START Source data

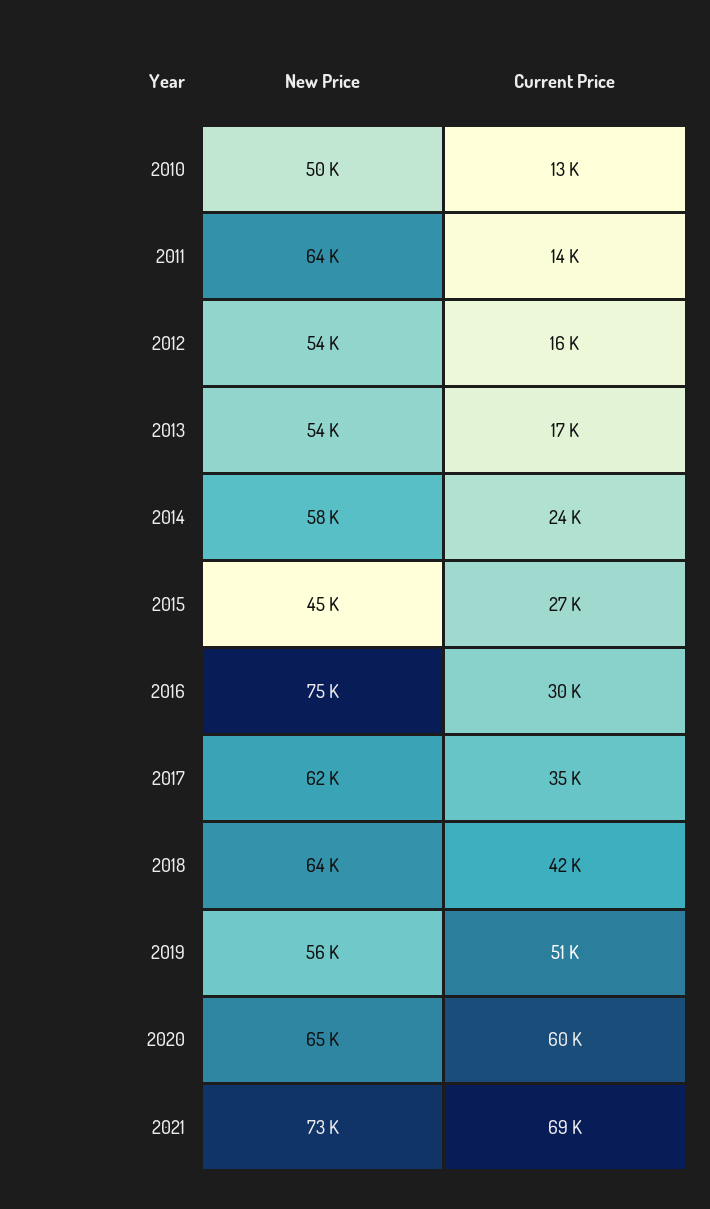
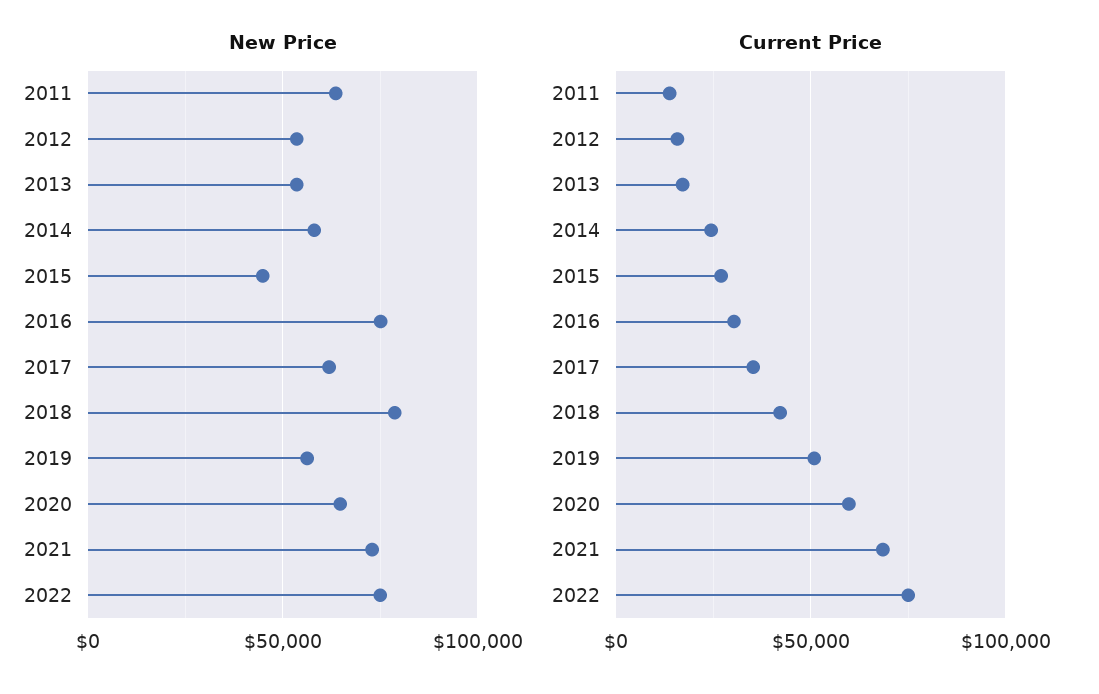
New Price, 2010: 50000 -> none
Current Price, 2010: 13000 -> none
New Price, 2018: 64000 -> 80000
New Price, 2022: none -> 75000
Current Price, 2022: none -> 75000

END Source data

_What you should do:_ In the entries above, take the line containing "New Price, 2022: none -> 75000" and each later line through the last, and repeat them exactly. Output nothing else.

_Output:_
New Price, 2022: none -> 75000
Current Price, 2022: none -> 75000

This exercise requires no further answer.